As Matthew injured his hand--in a non-kitchen-related incident--it was left up to me to debone and butterfly the leg of lamb. Sometimes butchers sell either the shank or sirloin end of a leg of lamb, but no, we got a whole leg. No matter, I seen 'em do it on that TV. I'd never butchered lamb before, but I had done similar things with other cuts of meat--unrolling bone-in pork loin roasts and such.

Staring down the lamb.

It was pretty easy to see where the bone ran from one end of the leg to the other, it was just a matter of getting in there and working around it. I don't have a boning knife, but a sharp paring seemed to do the job just fine.

Here you can see that the bone, in my left hand, is about two thirds of the way out.

After it was removed completely, I made a few more butterflying cuts to even the meat out. Here's the nearly finished product.

I say nearly finished because at this stage, we decided that it would probably cut down on cooking time if we split the leg into two smaller pieces. After this, the lamb was returned to the fridge to wait until everything else was ready.

[Obviously those are my hands in the previous photos, so I wasn't taking any pictures at that point. The rest of the photos are mine.]

The next thing we prepared were the dolma. I'm not sure on the plural and singular forms of dolma, so I'm just going to say dolma. Dolma'nd if I do. So, this is where the lamb and rice formula comes in. The grape leaves were stuffed with a simple filling of sauted onion, garlic, ground lamb, spices, mint, parsley, lemon juice and rice.

Before being stuffed, however, the leaves needed to be conditioned a bit. Like the hojas or corn husks for tamales, the leaves benefited from a bath in some hot water. This helped to make them a bit more pliable, rinse away some of their brining liquid, and make them easier to separate.
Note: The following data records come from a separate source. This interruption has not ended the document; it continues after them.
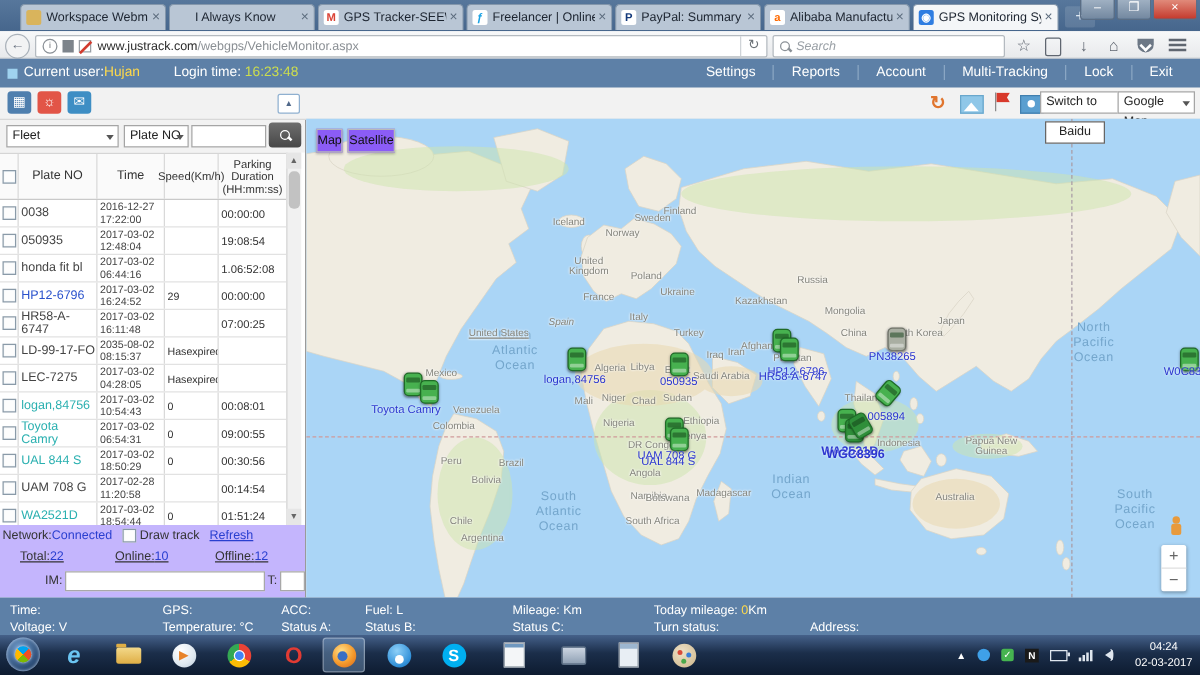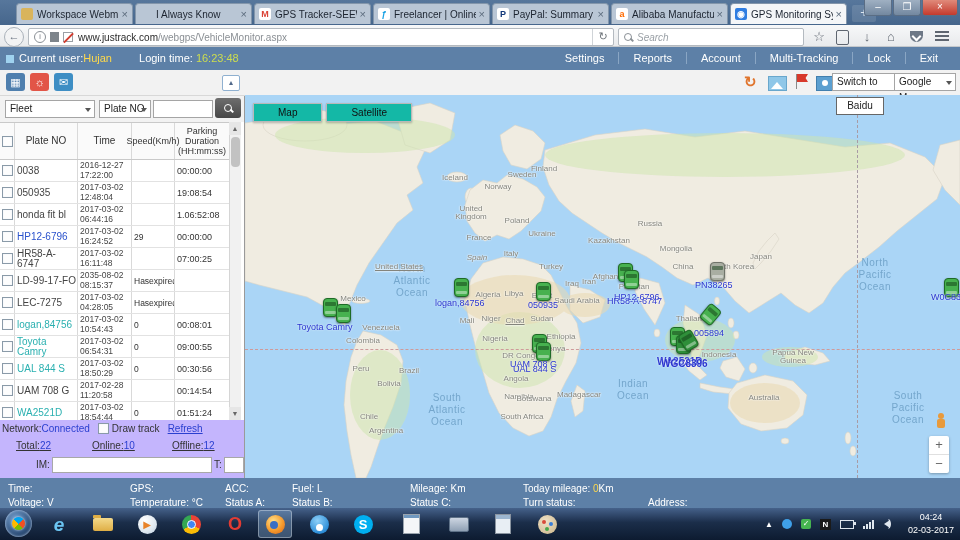"Map" .mapbtn { background: #14b8a6 -> #8b5cf6; padding: 3px 24px -> 3px 0 }
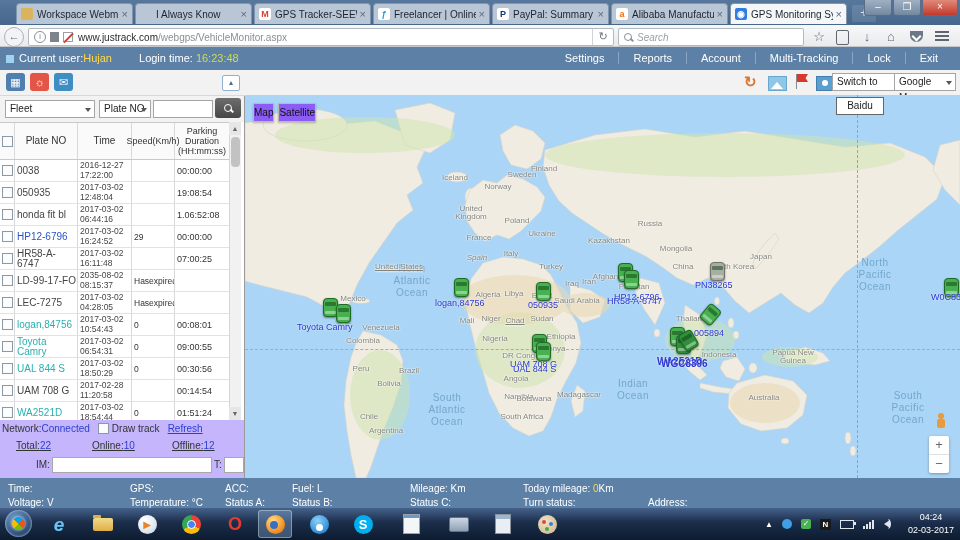"Spain" div.place { left: 232px -> 204px }
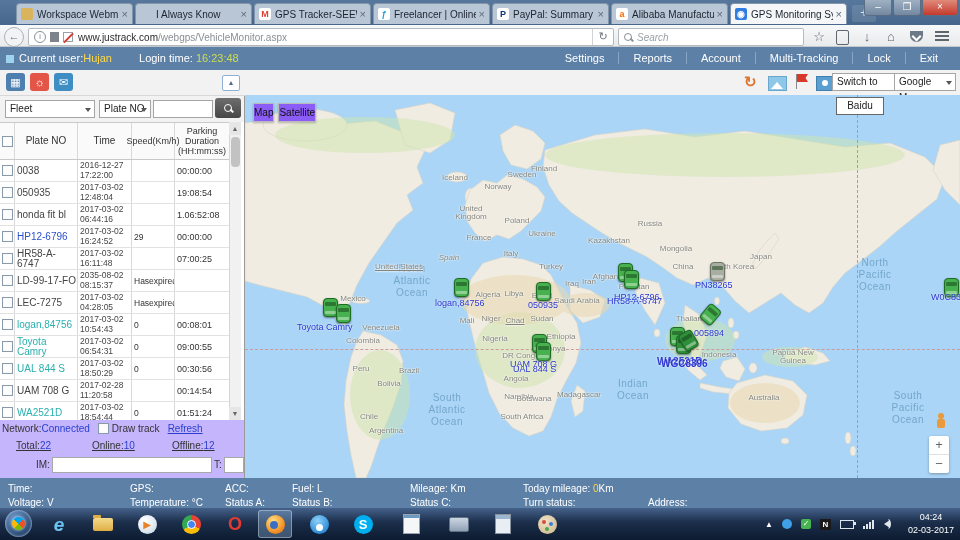"Chad" div.place { text-decoration: underline -> none }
It was the latter that seemed the most important, as the leaves appeared to have been jammed into that jar with a boot.

Leaves ready to be rolled.

Since all of our skilled hands were busy during the rolling process, there are no step-by-step pictures. Basically a large spoonful of filling is spread onto a leaf, which, ideally, should be slightly smaller than your hand. The leaf is then folded over the filling and then rolled into what looks like a very short cigar. The little packages are then placed in a leaf-lined sheet pan and then covered with lemon slices, a small amount of butter and chicken stock and finally another layer of leaves. The entire tray is then covered with another weighted sheet pan and baked at 250 for roughly an hour. I think. I was out getting the coals ready.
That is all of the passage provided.